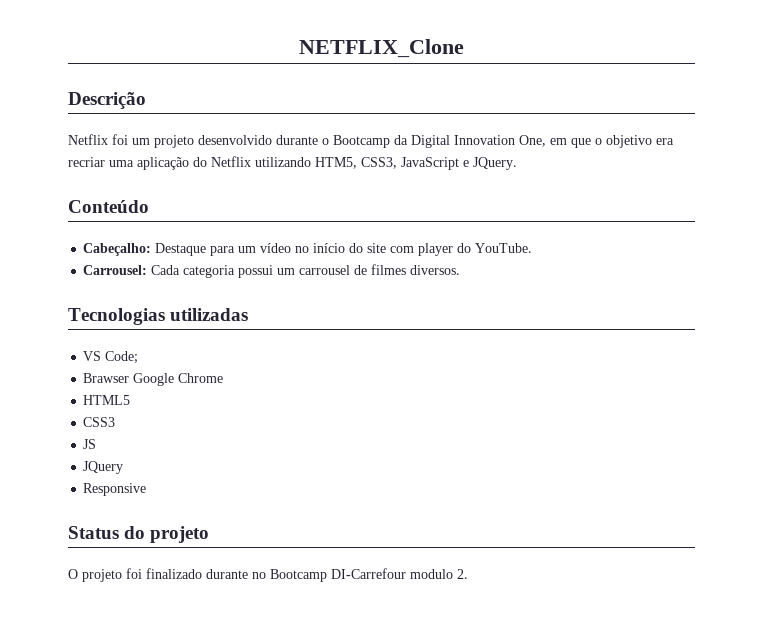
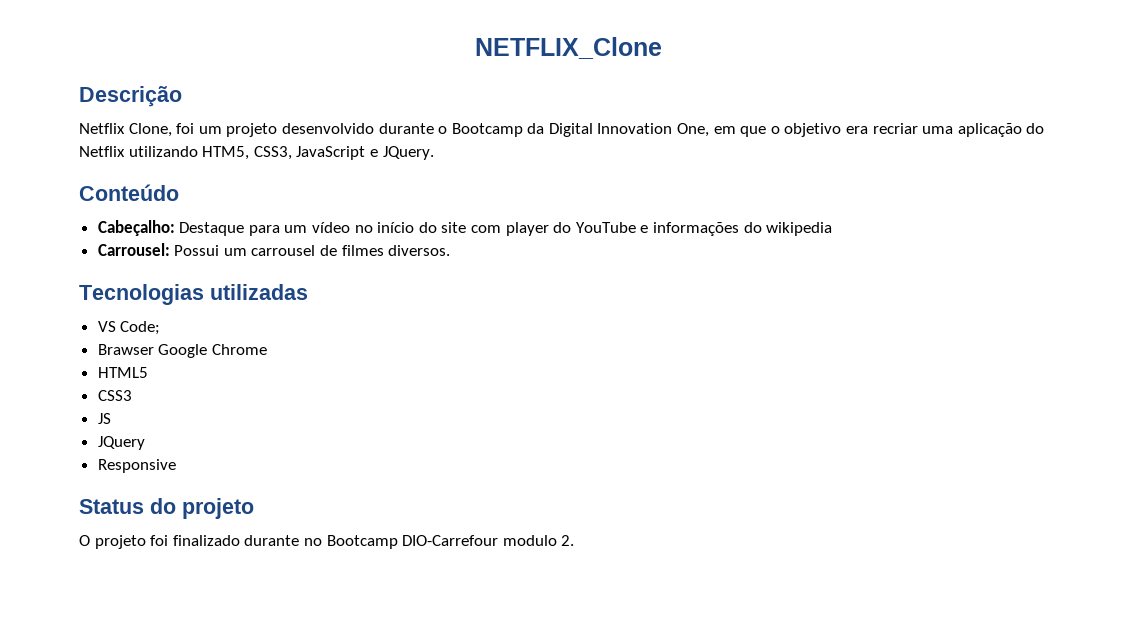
(108, 139) none -> [128,123,172,137] Clone,
[475,243,533,253] [83,265,274,278] YouTube. // Carrousel: Cada categoria possui -> [575,222,833,236] [97,243,220,256] YouTube e informações do wikipedia // Carrousel: Possui
[331,568,406,579] DI-Carrefour -> [402,535,499,546] DIO-Carrefour

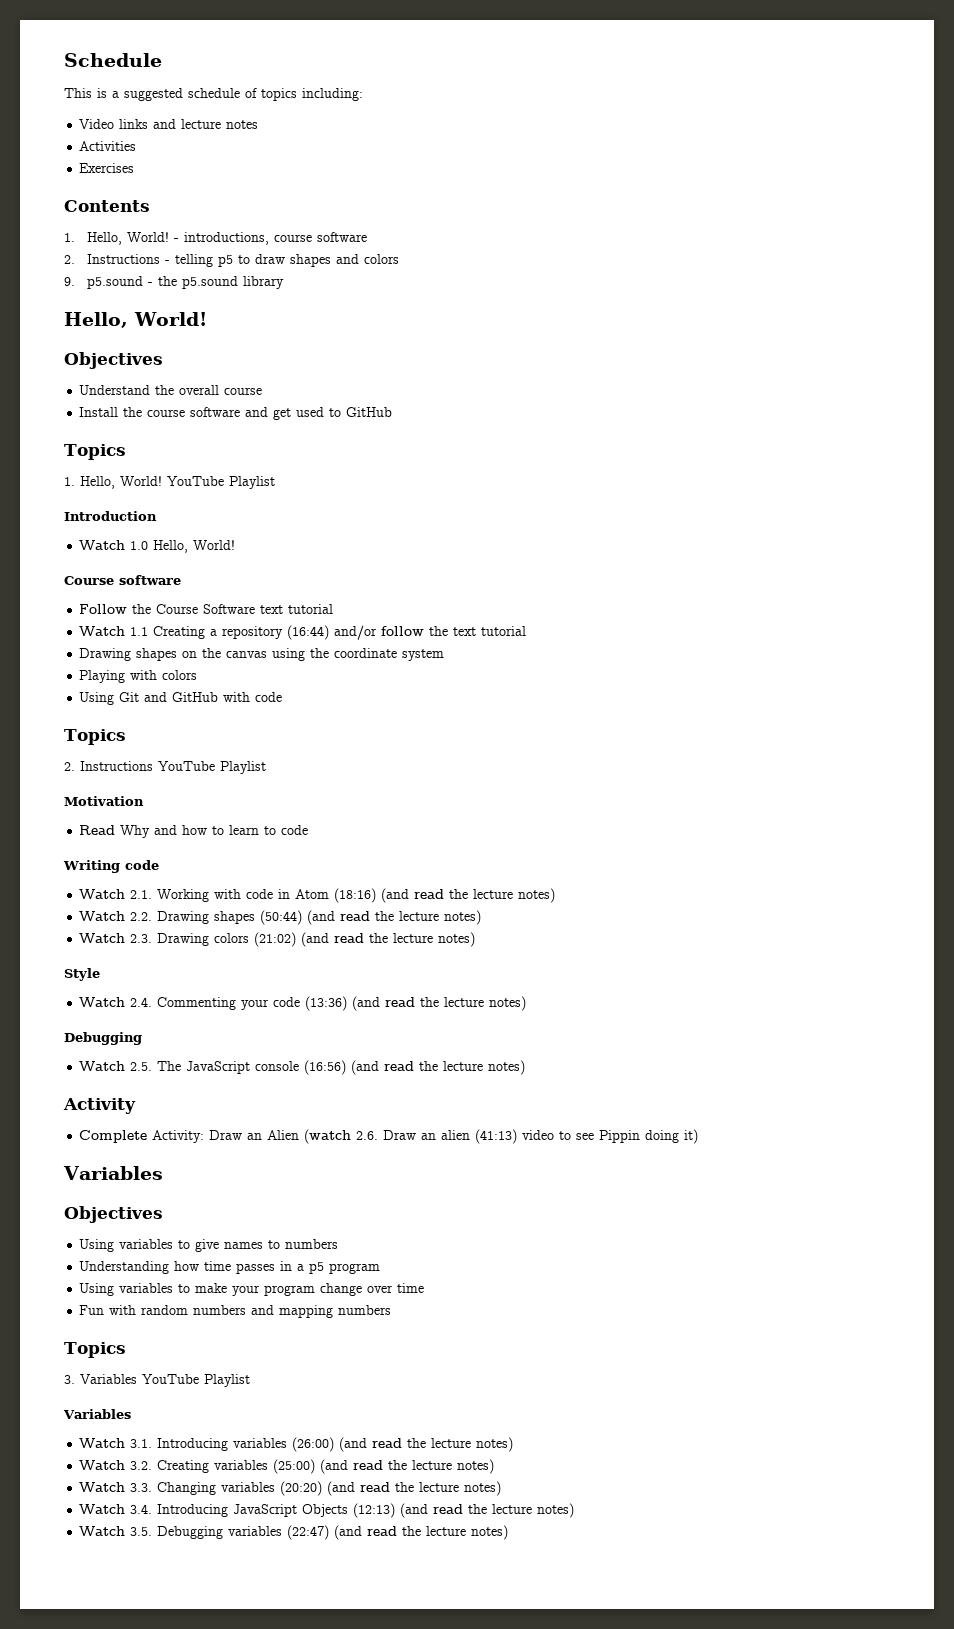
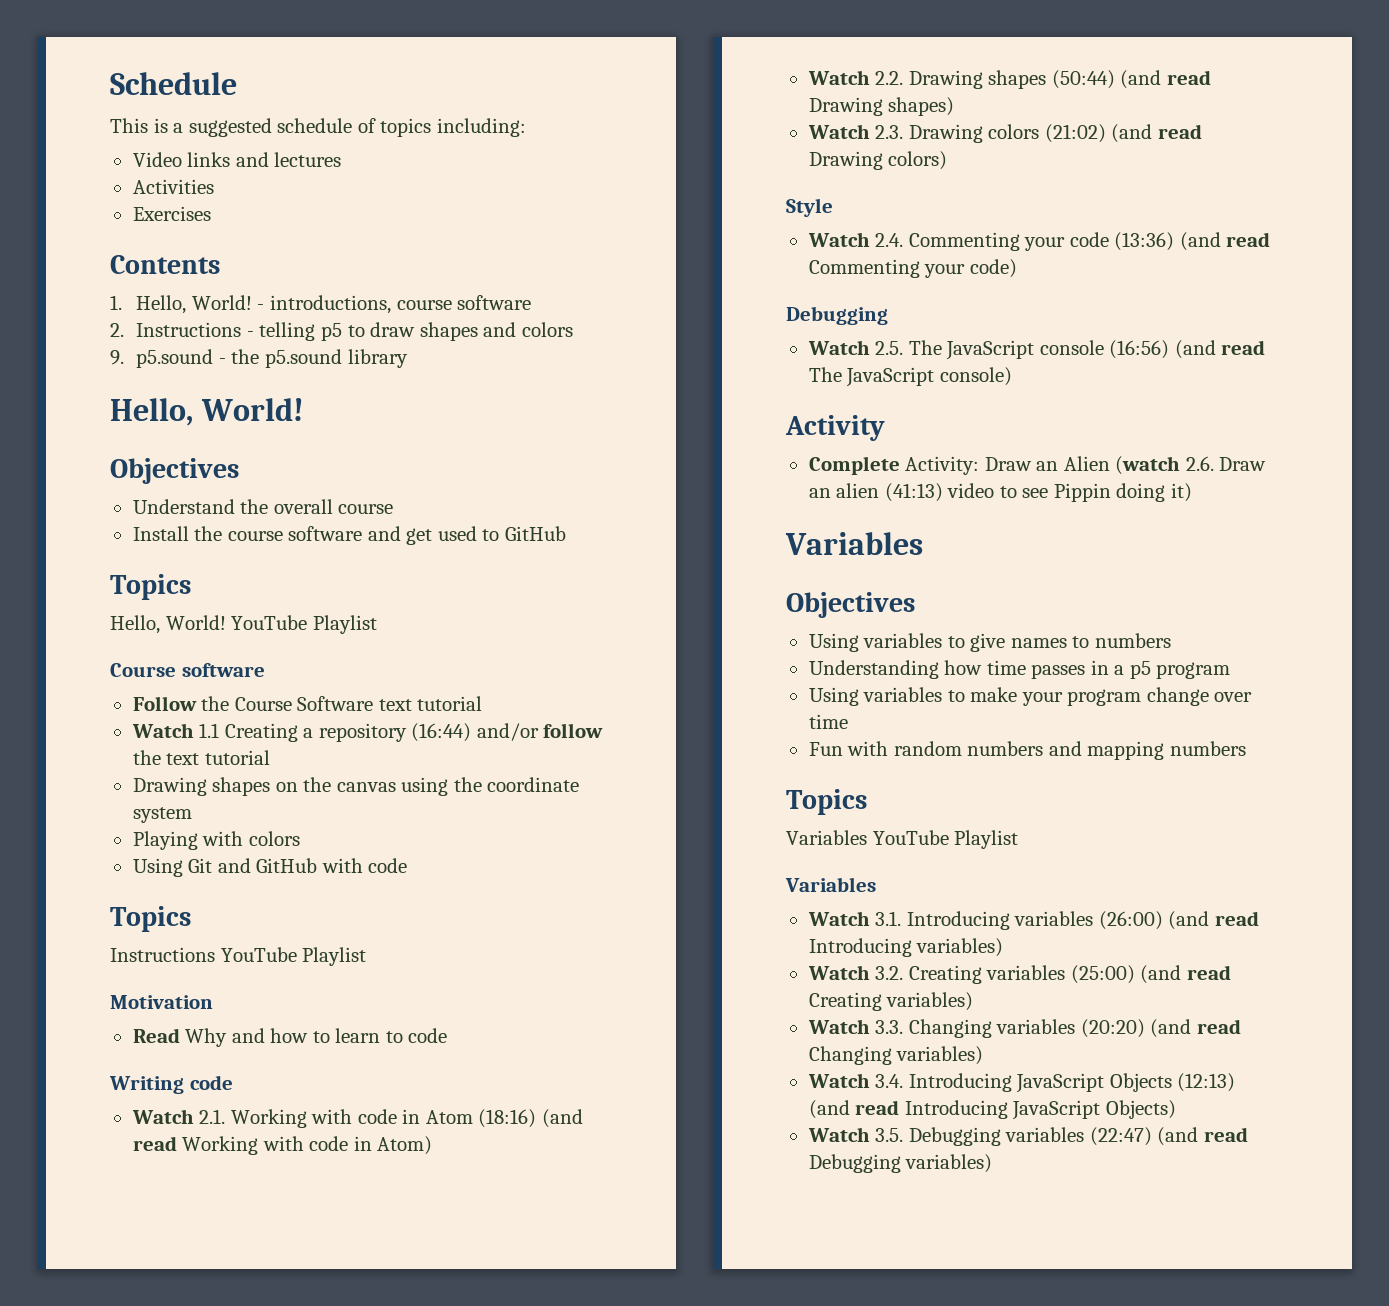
[181,119,259,129] lecture notes -> [274,152,342,167] lectures
[64,477,75,486] 1. -> (191, 587) none
[64,511,157,521] [79,540,236,553] // Introduction // Watch 1.0 Hello, World! -> (377, 624) none
[64,762,75,771] 2. -> (191, 919) none
[449,888,556,903] the lecture notes) -> [182,1136,433,1155] Working with code in Atom)
[375,910,482,925] the lecture notes) -> [808,97,955,116] Drawing shapes)
[369,932,476,947] the lecture notes) -> [808,151,948,170] Drawing colors)
[420,996,527,1011] the lecture notes) -> [808,259,1017,278] Commenting your code)
[419,1060,526,1075] the lecture notes) -> [808,367,1012,387] The JavaScript console)
[64,1375,75,1384] 3. -> (867, 802) none
[407,1437,514,1452] the lecture notes) -> [808,938,1004,957] Introducing variables)
[388,1459,495,1474] the lecture notes) -> [808,992,974,1011] Creating variables)
[395,1481,502,1496] the lecture notes) -> [808,1046,984,1065] Changing variables)
[468,1503,575,1518] the lecture notes) -> [904,1100,1176,1120] Introducing JavaScript Objects)
[402,1525,509,1540] the lecture notes) -> [808,1154,993,1173] Debugging variables)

==========

PROBLEM DETAILS =>
Your copy of the listing should match it exactly, apart from the pictures, which are left out.

TASK RESPONSE =>
(108, 139) none -> [128,123,172,137] Clone,
[475,243,533,253] [83,265,274,278] YouTube. // Carrousel: Cada categoria possui -> [575,222,833,236] [97,243,220,256] YouTube e informações do wikipedia // Carrousel: Possui
[331,568,406,579] DI-Carrefour -> [402,535,499,546] DIO-Carrefour

[181,119,259,129] lecture notes -> [274,152,342,167] lectures
[64,477,75,486] 1. -> (191, 587) none
[64,511,157,521] [79,540,236,553] // Introduction // Watch 1.0 Hello, World! -> (377, 624) none
[64,762,75,771] 2. -> (191, 919) none
[449,888,556,903] the lecture notes) -> [182,1136,433,1155] Working with code in Atom)
[375,910,482,925] the lecture notes) -> [808,97,955,116] Drawing shapes)
[369,932,476,947] the lecture notes) -> [808,151,948,170] Drawing colors)
[420,996,527,1011] the lecture notes) -> [808,259,1017,278] Commenting your code)
[419,1060,526,1075] the lecture notes) -> [808,367,1012,387] The JavaScript console)
[64,1375,75,1384] 3. -> (867, 802) none
[407,1437,514,1452] the lecture notes) -> [808,938,1004,957] Introducing variables)
[388,1459,495,1474] the lecture notes) -> [808,992,974,1011] Creating variables)
[395,1481,502,1496] the lecture notes) -> [808,1046,984,1065] Changing variables)
[468,1503,575,1518] the lecture notes) -> [904,1100,1176,1120] Introducing JavaScript Objects)
[402,1525,509,1540] the lecture notes) -> [808,1154,993,1173] Debugging variables)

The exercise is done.